Si la productivité apparente de l'industrie a progressé de 4,2 % en 1998, après 6,5 % en 1997, les gains de productivité par branche ont également été variables : ils ont atteint notamment 12,6 % dans l'automobile, le recours à l'intérim ayant été privilégié sur l'emploi ferme. La durée effective du travail par salarié a très légèrement augmenté, même si les premiers accords sur le passage aux 35 heures ont été signés en 1998.

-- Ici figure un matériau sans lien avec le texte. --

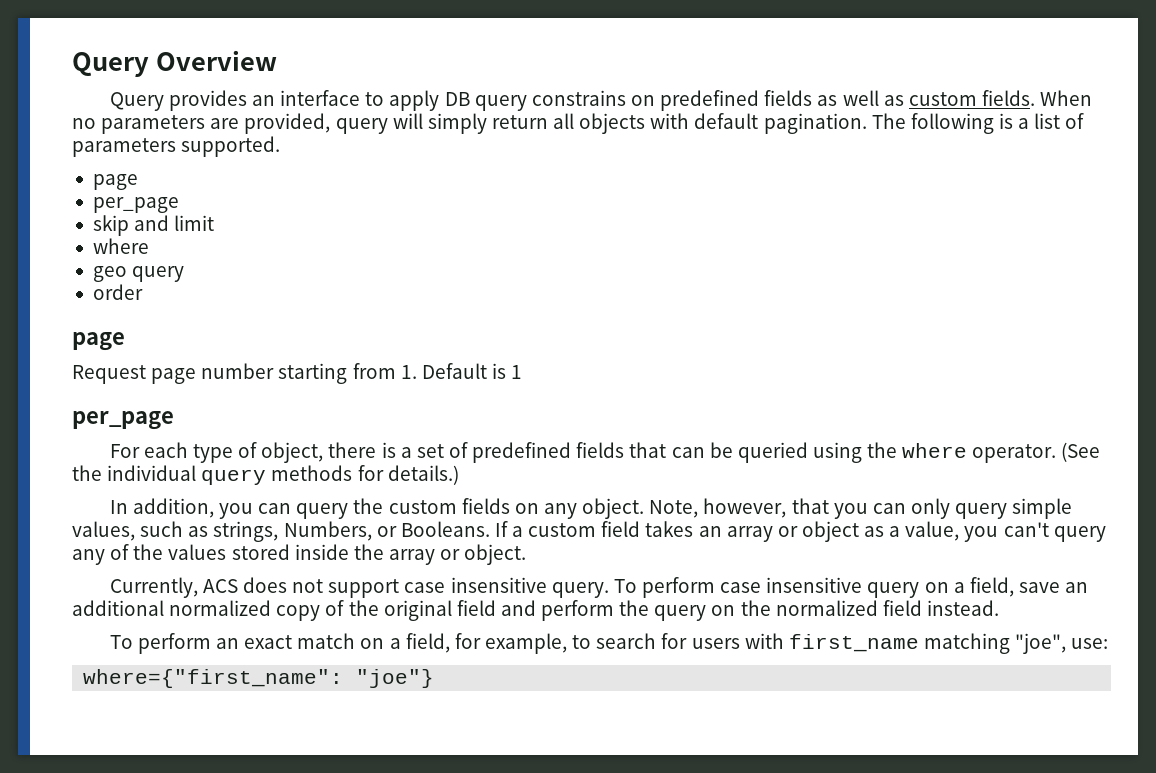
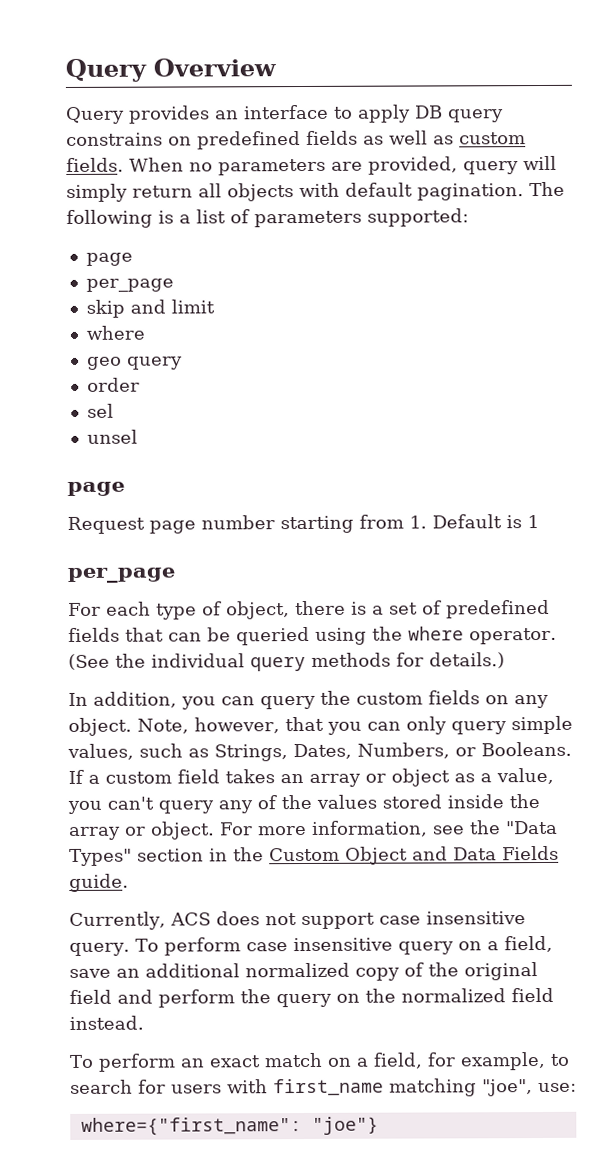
- The following is a list of parameters supported.
+ The following is a list of parameters supported:
+ sel
+ unsel
- Note, however, that you can only query simple values, such as strings, Numbers, or Booleans.
+ Note, however, that you can only query simple values, such as Strings, Dates, Numbers, or Booleans.
+ For more information, see the "Data Types" section in the Custom Object and Data Fields guide.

Une nette reprise des investissements

Les entreprises appartenant au secteur de l'industrie ont accru leurs investissements de 10 % en valeur (contre 2,7 % en 1997), soit nettement plus que l'ensemble des entreprises (+ 6,8 %). Pour l'essentiel, les achats d'équipement ont eu lieu au premier semestre 1998. L'investissement en logiciels a cru de 20 %. Le crédit-bail a très fortement progressé, rattrapant son niveau de 1995 après deux années peu favorables. Par ailleurs, la croissance des investissements continue d'être plus rapide dans les PMI (+ 13 % contre 8 % pour l'ensemble des entreprises manufacturières).

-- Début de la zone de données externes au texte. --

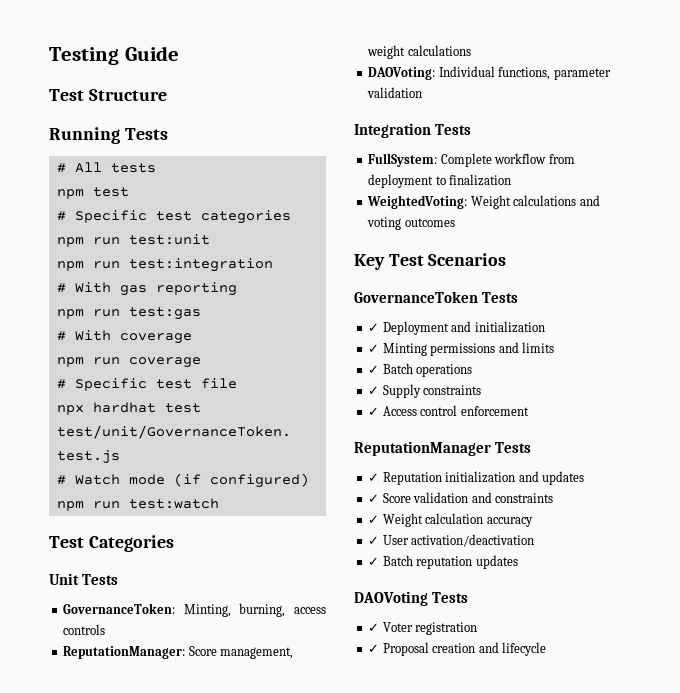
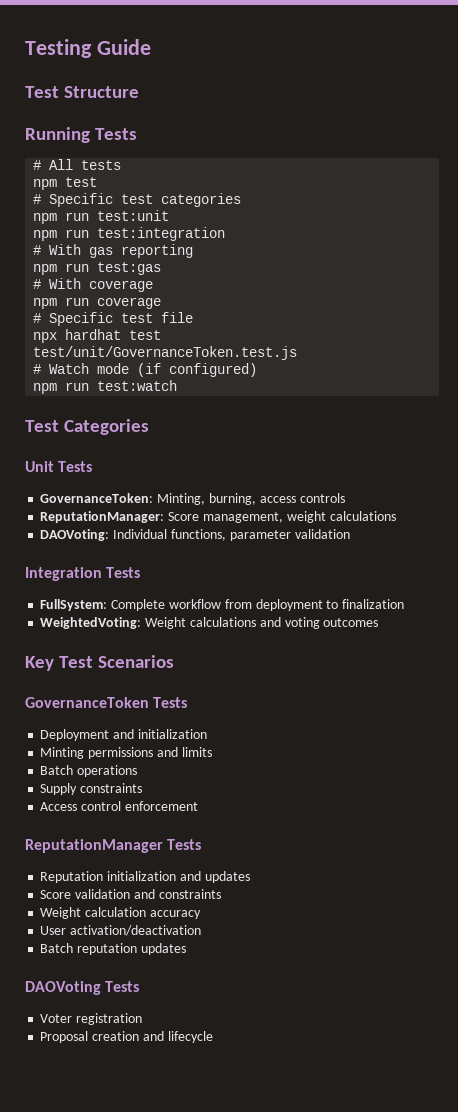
- ✓ Deployment and initialization
+ Deployment and initialization
- ✓ Minting permissions and limits
+ Minting permissions and limits
- ✓ Batch operations
+ Batch operations
- ✓ Supply constraints
+ Supply constraints
- ✓ Access control enforcement
+ Access control enforcement
- ✓ Reputation initialization and updates
+ Reputation initialization and updates
- ✓ Score validation and constraints
+ Score validation and constraints
- ✓ Weight calculation accuracy
+ Weight calculation accuracy
- ✓ User activation/deactivation
+ User activation/deactivation
- ✓ Batch reputation updates
+ Batch reputation updates
- ✓ Voter registration
+ Voter registration
- ✓ Proposal creation and lifecycle
+ Proposal creation and lifecycle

Là encore, les contrastes sont importants : quand les secteurs de la métallurgie et des composants électroniques augmentaient leurs investissements de 19 %, celui de l'automobile les réduisait de 1,7 %, tout en restant capable de répondre à la demande grâce à une meilleure utilisation de ses capacités de production.

Le secteur de l'automobile n'a investi que début 1999, confronté alors à des goulots d'étranglement.

Dans le secteur des biens d'équipement, porté par l'aéronautique et dans une moindre mesure par le matériel ferroviaire roulant, les investissements de l'ensemble de la construction navale, aéronautique et ferroviaire ont cru de 36,6 %. Dans le secteur des biens intermédiaires, l'ensemble de la filière bois-papier a profité de la bonne conjoncture du meuble et accru ses investissements de 50 %. D'importants investissements de capacité dans la fonderie, ainsi que des anticipations favorables des services industriels du travail des métaux ont fait progresser les investissements de la métallurgie-transformation des métaux de 12,2 %.

Toutefois, malgré cette reprise, le niveau des investissements de 1998 reste inférieur au pic de 1990. En effet, l'investissement des entreprises a diminué de 34 % entre 1990 et 1994. Sur longue période, l'investissement industriel a progressé beaucoup plus fortement au Japon et aux Etats-Unis, et, dans une moindre mesure, en Allemagne.

2. Une vive reprise au second semestre 1999

Le second semestre 1999 se présente sous les meilleurs auspices. En effet, après neuf mois de stagnation, la production manufacturière a légèrement progressé au deuxième trimestre. Mais surtout, la croissance plus forte que prévu (+ 1,2 %) de l'activité industrielle au cours des mois de juillet et août 1999 semble témoigner d'une très forte reprise. L'activité manufacturière s'est ainsi accrue de 2,3 % au cours du troisième trimestre, soit 9,5 % en rythme annuel. Le redémarrage de la production concerne toutes les branches, sauf les biens d'équipement professionnels dont la production a stagné en juillet-août.

L'enquête réalisée mensuellement par l'Insee dans l'industrie fait état d'une progression exceptionnelle des perspectives personnelles de production : selon les chefs d'entreprise interrogés en octobre 1999, l'activité est restée très soutenue au cours des trois derniers mois et devrait s'accélérer dans les prochains mois. Les carnets globaux continuent de se remplir et les stocks de produits finis sont toujours jugés inférieurs à leur niveau normal. Ce mouvement de reprise touche semble-t-il l'ensemble des pays européens.

D'après les chefs d'entreprise interrogés en octobre 1999, l'investissement en valeur aurait augmenté de 6 % en 1999 par rapport à 1998 dans l'ensemble de l'industrie et de 5 % dans l'industrie manufacturière. L'ensemble des activités concourt à cette augmentation, à l'exception des biens intermédiaires.